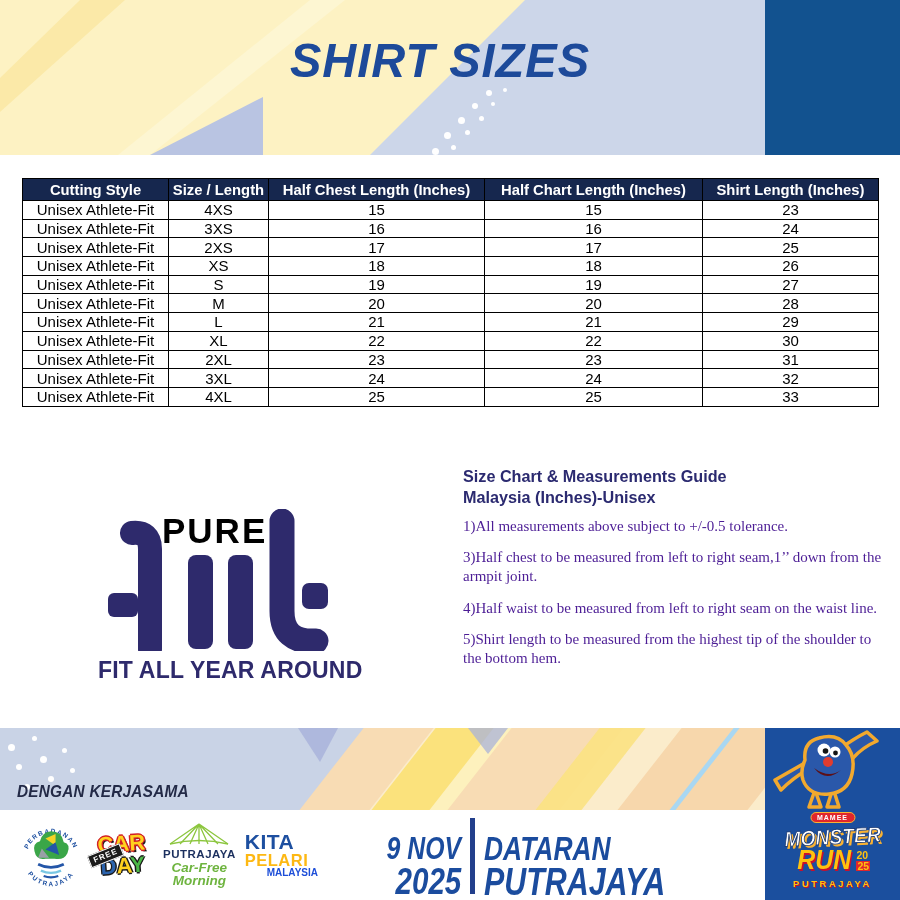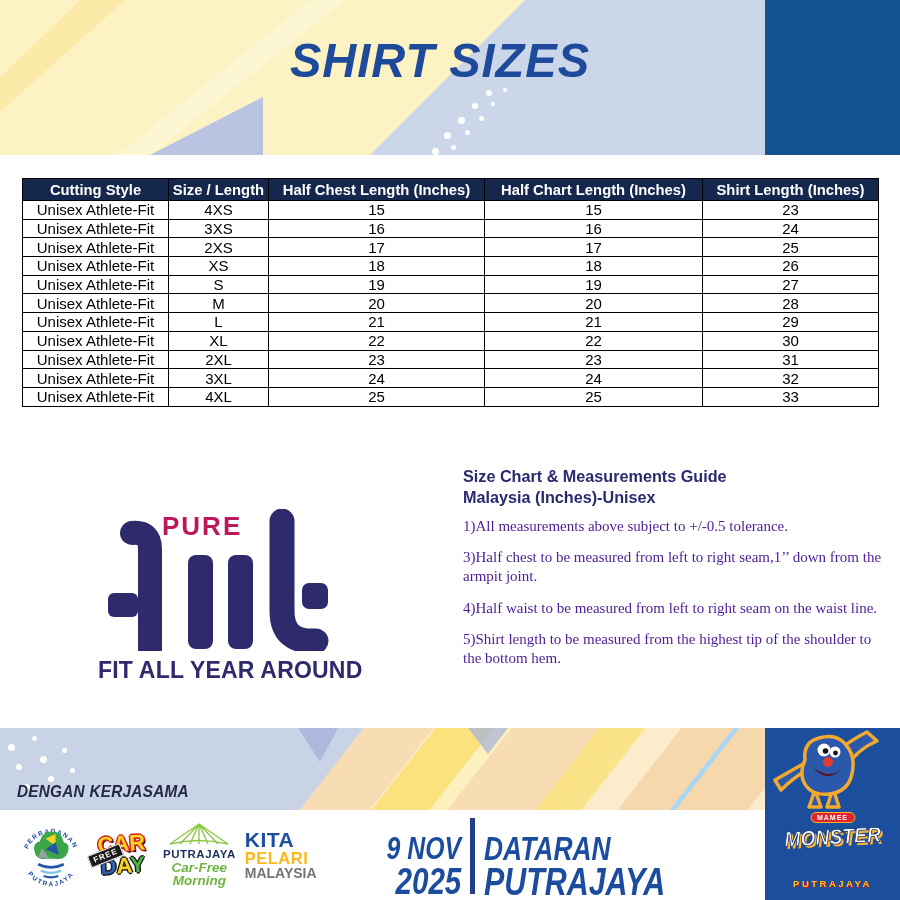--- a/index.html
+++ b/index.html
@@ -36,22 +36,22 @@
   
   .size-table { position:absolute; left:22px; top:178px; width:856px; border-collapse:collapse;
     table-layout:fixed; }
   .size-table th, .size-table td { border:1.6px solid #000; text-align:center; vertical-align:middle; }
   .size-table th { background:#16274e; color:#fff; font-size:14.8px; font-weight:bold; height:22px; padding:0 2px; }
   .size-table td { background:#fff; color:#000; font-size:15px; height:18.7px; padding:0 2px; }
 
   
   .brand { position:absolute; left:98px; top:503px; width:260px; height:195px; }
   .brand-mark { position:absolute; left:6px; top:6px; width:232px; height:142px; }
-  .brand-pure { position:absolute; left:64px; top:8px; font-size:26px; font-weight:bold;
-    letter-spacing:2px; color:#be185d; }
+  .brand-pure { position:absolute; left:64px; top:8px; font-size:35px; font-weight:bold;
+    letter-spacing:2px; color:#000000; }
   .brand-tagline { position:absolute; left:0; top:154px; width:260px; font-size:23px; font-weight:bold;
     color:#2e2a6c; letter-spacing:.2px; white-space:nowrap; }
 
   
   .guide { position:absolute; left:463px; top:466px; width:424px; }
   .guide-title { font-size:16.2px; font-weight:bold; color:#2b2a70; line-height:1.32;
     margin-bottom:8px; }
   .guide-notes p { font-family:"Liberation Serif", serif; font-size:15px; color:#4c1d95;
     line-height:1.24; margin:0 0 13px 0; }
 
@@ -95,21 +95,21 @@
     font-weight:bold; padding:1px 4px; transform:rotate(-18deg); border:1px solid #fff; letter-spacing:1px; }
   .cfd-day { margin-top:-4px; font-size:22px; font-weight:bold; }
   .cfd-day span { text-shadow:-1.5px 0 #1b1b1b, 1.5px 0 #1b1b1b, 0 -1.5px #1b1b1b, 0 1.5px #1b1b1b; }
   .cfd-d { color:#2b63ad; } .cfd-a { color:#ffd21e; } .cfd-y { color:#4cb748; }
   .logo-pcfm { width:86px; text-align:center; line-height:1; }
   .pcfm-pj { font-size:11.5px; font-weight:bold; color:#1b2f5e; letter-spacing:.5px; }
   .pcfm-cf, .pcfm-m { font-size:13.5px; font-weight:bold; font-style:italic; color:#6eb43f; }
   .logo-kita { width:80px; line-height:.98; }
   .kita-1 { font-size:21px; font-weight:bold; color:#1d4fa0; letter-spacing:.5px; }
   .kita-2 { font-size:16.5px; font-weight:bold; color:#fdb813; letter-spacing:.5px; }
-  .kita-3 { font-size:14px; font-weight:bold; color:#737373; }
+  .kita-3 { font-size:10px; font-weight:bold; color:#1d4ed8;text-align:right; }
 
   
   .event { position:absolute; left:368px; top:810px; height:92px; display:flex; align-items:center;
     color:#1b4c9e; font-style:italic; font-weight:bold; z-index:3; }
   .event .col { display:flex; flex-direction:column; justify-content:center; line-height:.95;margin-top:21px; }
   .col-date { align-items:flex-end; }
   .col-date > div { transform:scaleX(.8); transform-origin:100% 50%; white-space:nowrap; }
   .col-venue > div { transform:scaleX(.8); transform-origin:0 50%; white-space:nowrap; }
   .date-1 { font-size:31px; } .date-2 { font-size:37px; }
   .venue-1 { font-size:33px; } .venue-2 { font-size:38px; }
@@ -381,16 +381,23 @@
       </g>
       <circle cx="57" cy="20" r="6.5" fill="#fff"></circle>
       <circle cx="68" cy="22" r="5.5" fill="#fff"></circle>
       <circle cx="58.5" cy="21" r="2.8" fill="#141414"></circle>
       <circle cx="68.5" cy="23" r="2.4" fill="#141414"></circle>
       <circle cx="61" cy="32" r="5" fill="#e23c2e"></circle>
       <path d="M47,38 Q59,53 74,40 Q62,49 47,38 Z" fill="#5d0f16"></path>
     </svg>
     <div class="mamee-badge">MAMEE</div>
     <div class="monster-title">MONSTER</div>
+    <div class="run-row">
+      <span class="run-word">RUN</span>
+      <span class="run-year">
+        <span class="year-top">20</span>
+        <span class="year-bottom">25</span>
+      </span>
+    </div>
     <div class="monster-loc">PUTRAJAYA</div>
   </div>
 
 </div>
 
 </body></html>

■ Task to carry out ■
Would you please write out the entries in full, exactly as they read, but without pictures?

■ Answer ■
--- a/index.html
+++ b/index.html
@@ -36,22 +36,22 @@
   
   .size-table { position:absolute; left:22px; top:178px; width:856px; border-collapse:collapse;
     table-layout:fixed; }
   .size-table th, .size-table td { border:1.6px solid #000; text-align:center; vertical-align:middle; }
   .size-table th { background:#16274e; color:#fff; font-size:14.8px; font-weight:bold; height:22px; padding:0 2px; }
   .size-table td { background:#fff; color:#000; font-size:15px; height:18.7px; padding:0 2px; }
 
   
   .brand { position:absolute; left:98px; top:503px; width:260px; height:195px; }
   .brand-mark { position:absolute; left:6px; top:6px; width:232px; height:142px; }
-  .brand-pure { position:absolute; left:64px; top:8px; font-size:26px; font-weight:bold;
-    letter-spacing:2px; color:#be185d; }
+  .brand-pure { position:absolute; left:64px; top:8px; font-size:35px; font-weight:bold;
+    letter-spacing:2px; color:#000000; }
   .brand-tagline { position:absolute; left:0; top:154px; width:260px; font-size:23px; font-weight:bold;
     color:#2e2a6c; letter-spacing:.2px; white-space:nowrap; }
 
   
   .guide { position:absolute; left:463px; top:466px; width:424px; }
   .guide-title { font-size:16.2px; font-weight:bold; color:#2b2a70; line-height:1.32;
     margin-bottom:8px; }
   .guide-notes p { font-family:"Liberation Serif", serif; font-size:15px; color:#4c1d95;
     line-height:1.24; margin:0 0 13px 0; }
 
@@ -95,21 +95,21 @@
     font-weight:bold; padding:1px 4px; transform:rotate(-18deg); border:1px solid #fff; letter-spacing:1px; }
   .cfd-day { margin-top:-4px; font-size:22px; font-weight:bold; }
   .cfd-day span { text-shadow:-1.5px 0 #1b1b1b, 1.5px 0 #1b1b1b, 0 -1.5px #1b1b1b, 0 1.5px #1b1b1b; }
   .cfd-d { color:#2b63ad; } .cfd-a { color:#ffd21e; } .cfd-y { color:#4cb748; }
   .logo-pcfm { width:86px; text-align:center; line-height:1; }
   .pcfm-pj { font-size:11.5px; font-weight:bold; color:#1b2f5e; letter-spacing:.5px; }
   .pcfm-cf, .pcfm-m { font-size:13.5px; font-weight:bold; font-style:italic; color:#6eb43f; }
   .logo-kita { width:80px; line-height:.98; }
   .kita-1 { font-size:21px; font-weight:bold; color:#1d4fa0; letter-spacing:.5px; }
   .kita-2 { font-size:16.5px; font-weight:bold; color:#fdb813; letter-spacing:.5px; }
-  .kita-3 { font-size:14px; font-weight:bold; color:#737373; }
+  .kita-3 { font-size:10px; font-weight:bold; color:#1d4ed8;text-align:right; }
 
   
   .event { position:absolute; left:368px; top:810px; height:92px; display:flex; align-items:center;
     color:#1b4c9e; font-style:italic; font-weight:bold; z-index:3; }
   .event .col { display:flex; flex-direction:column; justify-content:center; line-height:.95;margin-top:21px; }
   .col-date { align-items:flex-end; }
   .col-date > div { transform:scaleX(.8); transform-origin:100% 50%; white-space:nowrap; }
   .col-venue > div { transform:scaleX(.8); transform-origin:0 50%; white-space:nowrap; }
   .date-1 { font-size:31px; } .date-2 { font-size:37px; }
   .venue-1 { font-size:33px; } .venue-2 { font-size:38px; }
@@ -381,16 +381,23 @@
       </g>
       <circle cx="57" cy="20" r="6.5" fill="#fff"></circle>
       <circle cx="68" cy="22" r="5.5" fill="#fff"></circle>
       <circle cx="58.5" cy="21" r="2.8" fill="#141414"></circle>
       <circle cx="68.5" cy="23" r="2.4" fill="#141414"></circle>
       <circle cx="61" cy="32" r="5" fill="#e23c2e"></circle>
       <path d="M47,38 Q59,53 74,40 Q62,49 47,38 Z" fill="#5d0f16"></path>
     </svg>
     <div class="mamee-badge">MAMEE</div>
     <div class="monster-title">MONSTER</div>
+    <div class="run-row">
+      <span class="run-word">RUN</span>
+      <span class="run-year">
+        <span class="year-top">20</span>
+        <span class="year-bottom">25</span>
+      </span>
+    </div>
     <div class="monster-loc">PUTRAJAYA</div>
   </div>
 
 </div>
 
 </body></html>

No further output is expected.